Or "reptilians" either, so David Icke should probably calm down.
I would stick with the scientists title for their report: "Civil Engineering works of an Unknown Ancient Civilization", and would take a more conservative approach to the age.
Why? Because I do not see convincing evidence in the articles that the scientists themselves are sticking to the 120 million years date.
They identified the shells to be 120 million years old. I think we can find some of those these days too.
They seem to have identified some materials in the rock to be 120 million years old, but the articles don't seem to me specific enough to say they identified the manufacture date of the piece to be the same. If they did, I would expect a decent explanation on how do you identify the manufacture date of each material, and when were they put together.
I'm perfectly willing to believe some unknown civilization created this, as unlikely as it seems without our "great technological achievements", but my first hypothesis would be a human civilization, even if that means one thousands of years old.
Each human civilization in a time of relative prosperity has historically underestimated both its peers and its predecessors achievements. It would not be the first time we encounter a relatively advanced technological accomplishment and judge it would have been "impossible" for X or Y people to create it; traditionally we then turn to the supernatural, the divine or the "alternative" to explain it.
In the 20th century that means aliens, but before we had Atlantis, Lemuria, the Lost Tribes of Israel, the Ancient Aryan People, the Masters From The World Below, etcetera, etcetera.
We have used them to explain pyramids, complex structures, Chinese materials found in America, American materials found in Egypt, and other stuff. The idea that someone found an alternative way to do what we have just learned to do now, thousands of years earlier, is always unthinkable.
Today, however, we have reasonable scientists arguing that yes, the Incas may have discovered flight before us, the Chinese were indeed travelling all over the seas, the American civilizations may have traded with Asia, Africa and Europe, and ancient peoples everywhere had very interesting ways of moving rocks with ropes, leather and wood, we had not thought of before.

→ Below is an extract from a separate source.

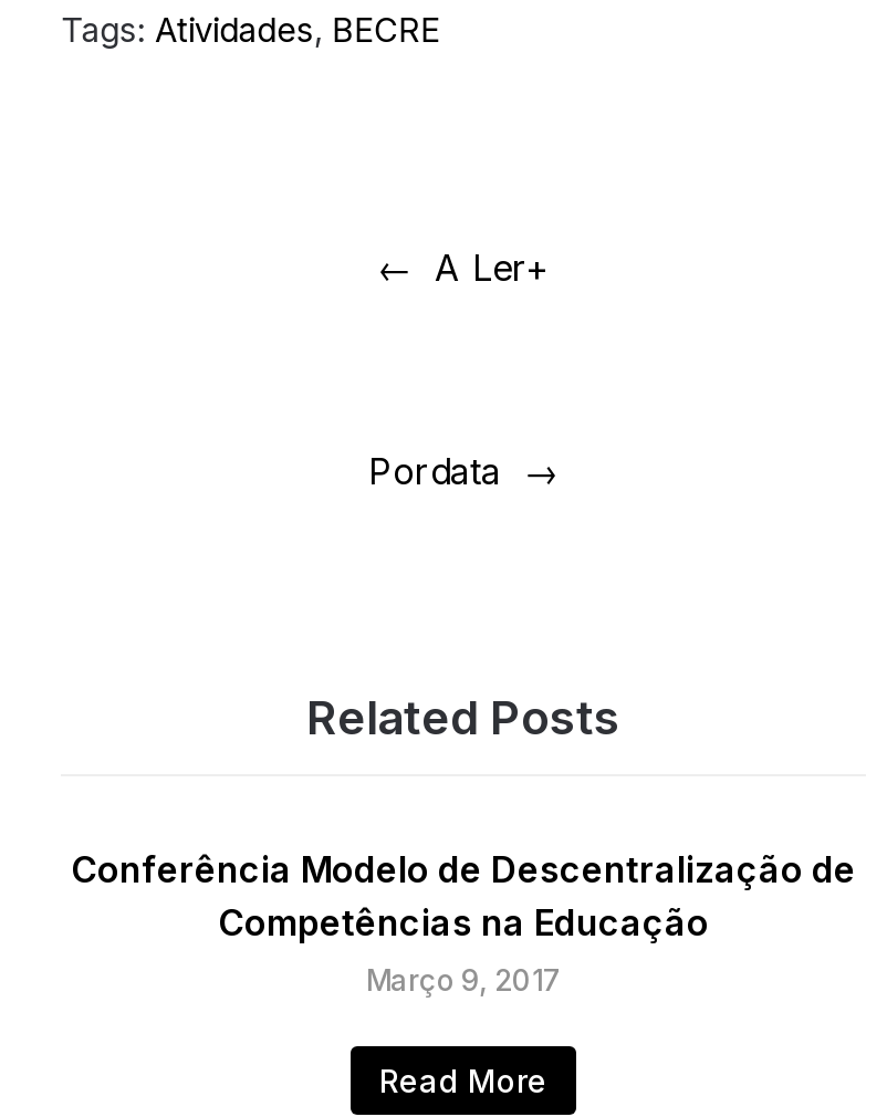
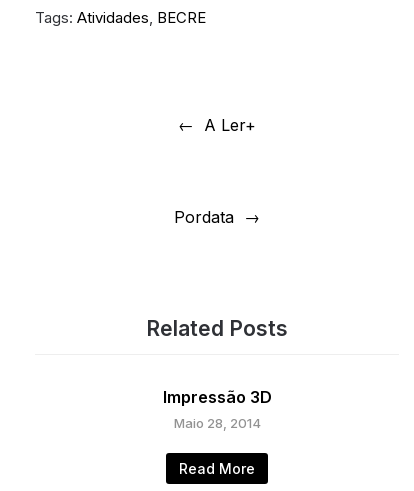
[71,848,856,998] Conferência Modelo de Descentralização de | Competências na Educação | Março 9, 2017 -> [162,387,272,431] Impressão 3D | Maio 28, 2014

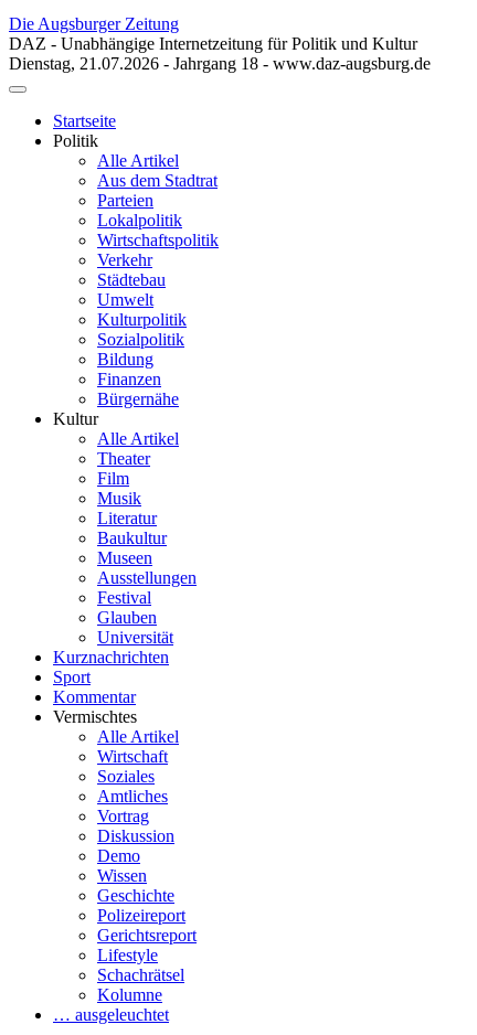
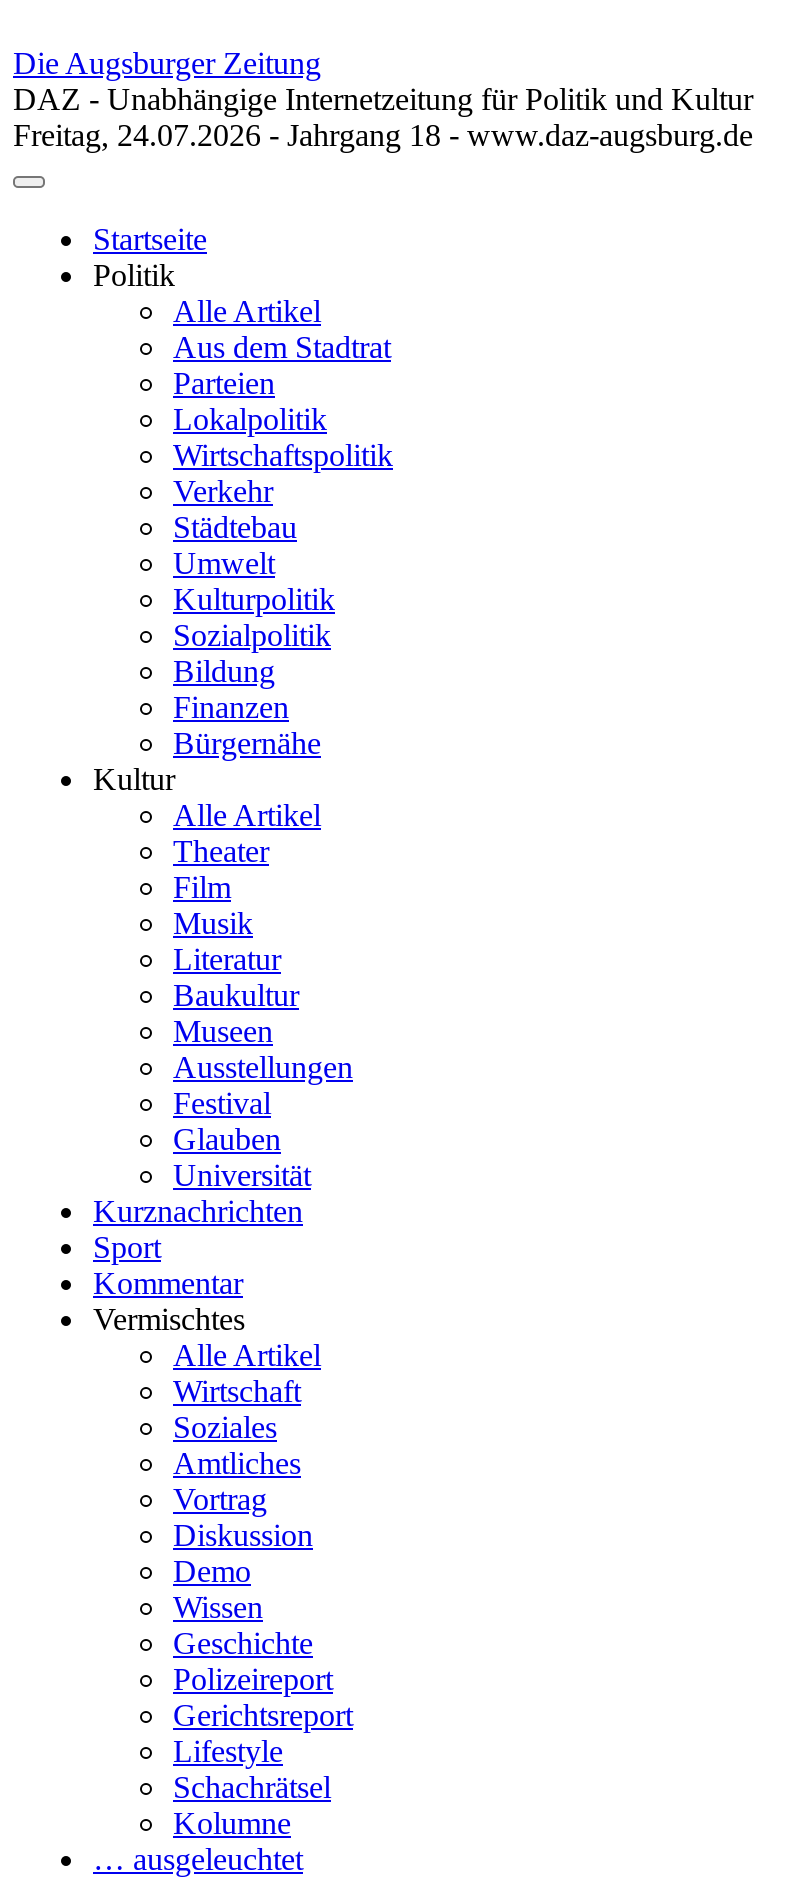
[9,54,431,73] Dienstag, 21.07.2026 - Jahrgang 18 - www.daz-augsburg.de -> [13,118,753,152] Freitag, 24.07.2026 - Jahrgang 18 - www.daz-augsburg.de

All of that without God, aliens, the Chosen Race or the demi-human civilizations of yore showing them the way.
Basicly, that people with more limited means may have been smarter than us, long ago.
Unthinkable.
But unless I see conclusive evidence that the researchers themselves believe, from their priviledged access to and knowledge of the evidence, that this thing is 120 million years old, I will not assume they do.
And unless this researchers provide convincing evidence to the scientific community and the public in general that they are being reasonable and scientific about this, I will not assume this thing is 120 million years old.
It seems to me that some reporter saw the 120 million years old, heard the words "the creator" (of the artifact), and went nuts during editing mode, so I don't trust the context for now.
After what they did with the Qunram texts controversy or other examples I would be not very surprised. Heck, I once saw a "journalist" manage to get a poor scientist to confirm that "it might be possible" the Shoemaker-Levy comet crashing on Jupiter "represents a danger to Earth" through able interruptions, editing, and abuse of the line "we have no idea what exactly will happen".
Freedom is the freedom to say 2+2=4, everything else follows...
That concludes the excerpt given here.